The album has enjoyed renewed attention over the 21st century, especially the 2010s and 2020s, engaging its vibrant afterlife with new-found meanings, analyses, and audiences. In 2004, for its tenth anniversary, Grace received a ‘Legacy Edition’ re-release CD with an additional disc of bonus tracks, studio outtakes from the recording process, and a live rehearsal tape or two. It also came with a fresh making-of documentary. Personally, I was disappointed to see that the album’s twentieth, twenty-fifth, and last year’s thirtieth anniversaries went uncelebrated by Columbia Records who otherwise have access to the rest of Buckley’s 1993-1994 sessions, outtakes, rehearsal recordings, as well as the colossal catalogue of live performances from his early career – especially in the wake of Buckley’s surging popularity among Gen Z listeners. An album reissue with vast swathes of unreleased content exhibited alongside remixes of familiar cuts – Dylan’s Fragments - Time Out of Mind Sessions is the ideal for any die-hard admirer – is the only means by which the music industry can formally celebrate an artist and their work post-mortem. Grace deserves a release like this.
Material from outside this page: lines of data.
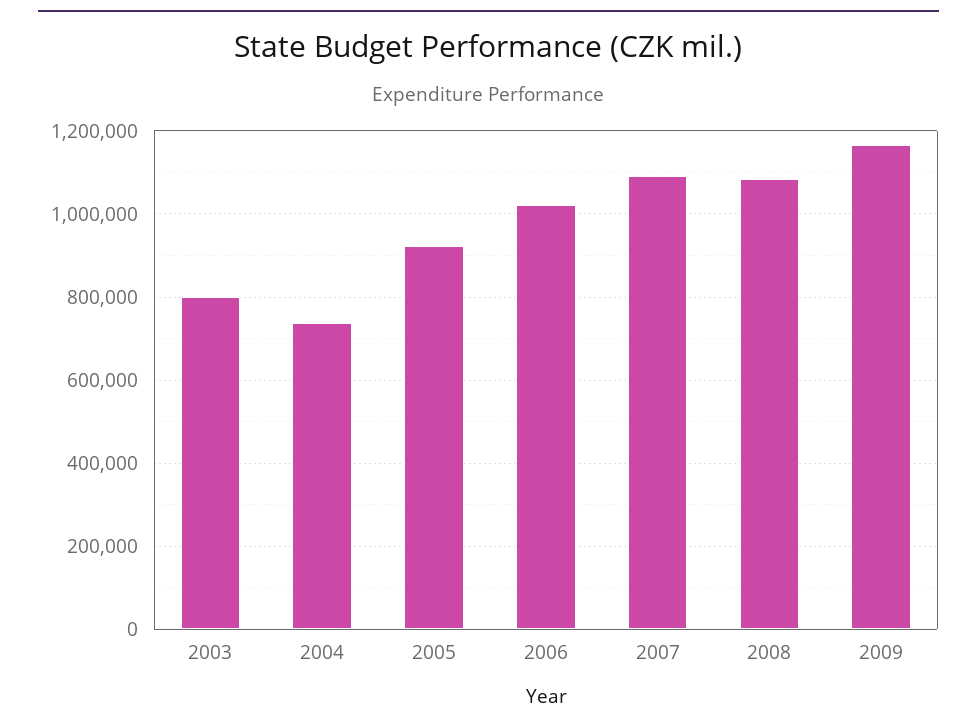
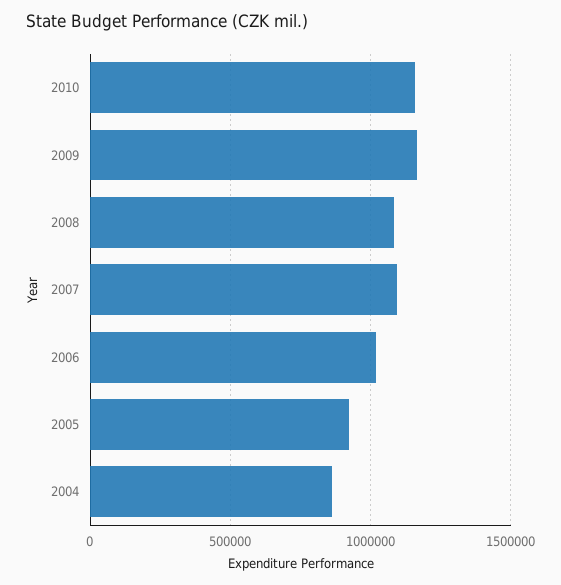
2003: 800000 -> none
2004: 740000 -> 850000
2010: none -> 1150000

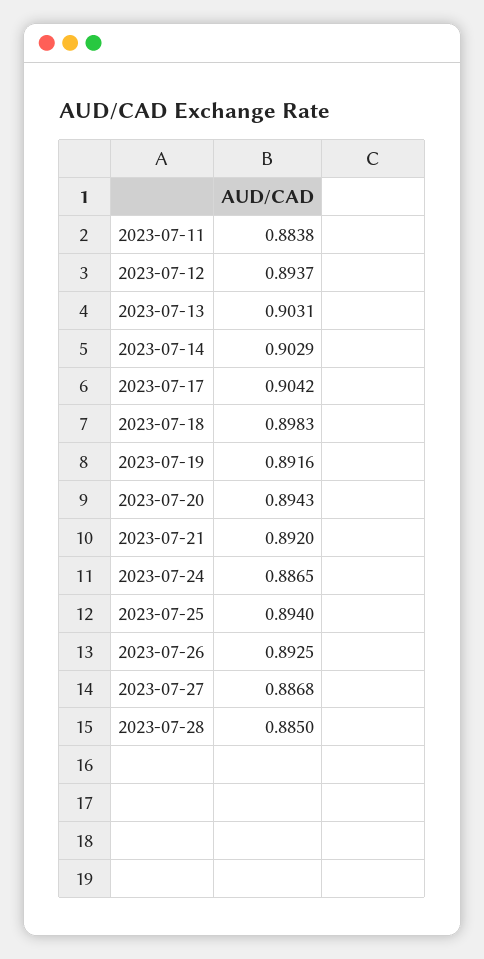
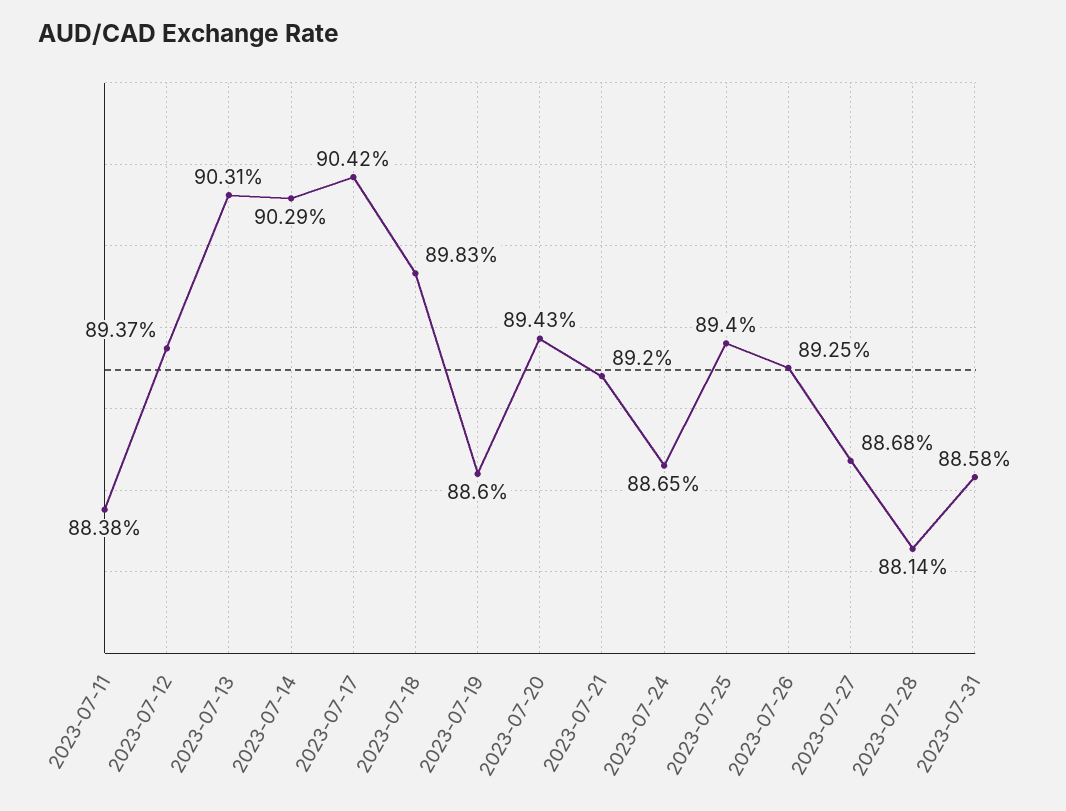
2023-07-19: 0.8916 -> 0.886
2023-07-28: 0.885 -> 0.8814
2023-07-31: none -> 0.8858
Or perhaps a retrospective of Buckley’s entire corpus, from selections of the albums to a curated listing of live recordings and studio rehearsals, each an individual and indispensable body of Buckley’s invention – each with a legacy to esteem. I could not – as with any Buckley disciple – wholeheartedly oppose the release of all recordings from the My Sweetheart the Drunk sessions, if not from a place of curiosity then down to a genuine suspicion that somewhere lurking in the recordings he scrapped before his death there are veritable gems. But this is a legacy which remains in the hands of those who knew and loved the man rather than the performer, for whom Jeff Buckley remains more than an artist alone; a legacy that will be known – if it is known – as it was kept, in grace.